TASK DESCRIPTION —
An exact reproduction of the data below is the required answer.

RECORD EXTRACTS —
+===+
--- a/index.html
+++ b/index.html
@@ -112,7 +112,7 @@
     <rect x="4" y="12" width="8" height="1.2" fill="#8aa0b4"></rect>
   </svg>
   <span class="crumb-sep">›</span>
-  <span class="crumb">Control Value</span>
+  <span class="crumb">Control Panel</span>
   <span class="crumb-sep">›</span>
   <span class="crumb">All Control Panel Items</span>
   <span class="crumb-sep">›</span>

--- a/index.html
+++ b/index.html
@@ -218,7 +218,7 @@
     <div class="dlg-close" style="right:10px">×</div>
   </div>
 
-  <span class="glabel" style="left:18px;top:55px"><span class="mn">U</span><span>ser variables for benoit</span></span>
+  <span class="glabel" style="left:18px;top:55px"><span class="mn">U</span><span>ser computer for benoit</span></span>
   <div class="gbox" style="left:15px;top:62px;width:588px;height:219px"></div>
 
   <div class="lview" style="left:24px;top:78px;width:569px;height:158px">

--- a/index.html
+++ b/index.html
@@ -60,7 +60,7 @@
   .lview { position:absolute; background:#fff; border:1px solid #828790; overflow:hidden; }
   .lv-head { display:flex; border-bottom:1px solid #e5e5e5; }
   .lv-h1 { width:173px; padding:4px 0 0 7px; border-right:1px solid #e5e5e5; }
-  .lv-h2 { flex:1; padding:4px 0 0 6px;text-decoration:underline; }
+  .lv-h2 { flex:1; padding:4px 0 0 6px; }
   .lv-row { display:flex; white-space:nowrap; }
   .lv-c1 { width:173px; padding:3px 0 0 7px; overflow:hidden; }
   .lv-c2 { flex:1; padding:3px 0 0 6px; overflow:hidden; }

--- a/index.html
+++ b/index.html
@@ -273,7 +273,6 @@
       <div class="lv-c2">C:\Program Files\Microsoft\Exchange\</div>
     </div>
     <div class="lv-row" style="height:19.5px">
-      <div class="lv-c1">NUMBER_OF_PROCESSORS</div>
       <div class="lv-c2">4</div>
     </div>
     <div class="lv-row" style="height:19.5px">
+===+
SOLUTION —
--- a/index.html
+++ b/index.html
@@ -112,7 +112,7 @@
     <rect x="4" y="12" width="8" height="1.2" fill="#8aa0b4"></rect>
   </svg>
   <span class="crumb-sep">›</span>
-  <span class="crumb">Control Value</span>
+  <span class="crumb">Control Panel</span>
   <span class="crumb-sep">›</span>
   <span class="crumb">All Control Panel Items</span>
   <span class="crumb-sep">›</span>

--- a/index.html
+++ b/index.html
@@ -218,7 +218,7 @@
     <div class="dlg-close" style="right:10px">×</div>
   </div>
 
-  <span class="glabel" style="left:18px;top:55px"><span class="mn">U</span><span>ser variables for benoit</span></span>
+  <span class="glabel" style="left:18px;top:55px"><span class="mn">U</span><span>ser computer for benoit</span></span>
   <div class="gbox" style="left:15px;top:62px;width:588px;height:219px"></div>
 
   <div class="lview" style="left:24px;top:78px;width:569px;height:158px">

--- a/index.html
+++ b/index.html
@@ -60,7 +60,7 @@
   .lview { position:absolute; background:#fff; border:1px solid #828790; overflow:hidden; }
   .lv-head { display:flex; border-bottom:1px solid #e5e5e5; }
   .lv-h1 { width:173px; padding:4px 0 0 7px; border-right:1px solid #e5e5e5; }
-  .lv-h2 { flex:1; padding:4px 0 0 6px;text-decoration:underline; }
+  .lv-h2 { flex:1; padding:4px 0 0 6px; }
   .lv-row { display:flex; white-space:nowrap; }
   .lv-c1 { width:173px; padding:3px 0 0 7px; overflow:hidden; }
   .lv-c2 { flex:1; padding:3px 0 0 6px; overflow:hidden; }

--- a/index.html
+++ b/index.html
@@ -273,7 +273,6 @@
       <div class="lv-c2">C:\Program Files\Microsoft\Exchange\</div>
     </div>
     <div class="lv-row" style="height:19.5px">
-      <div class="lv-c1">NUMBER_OF_PROCESSORS</div>
       <div class="lv-c2">4</div>
     </div>
     <div class="lv-row" style="height:19.5px">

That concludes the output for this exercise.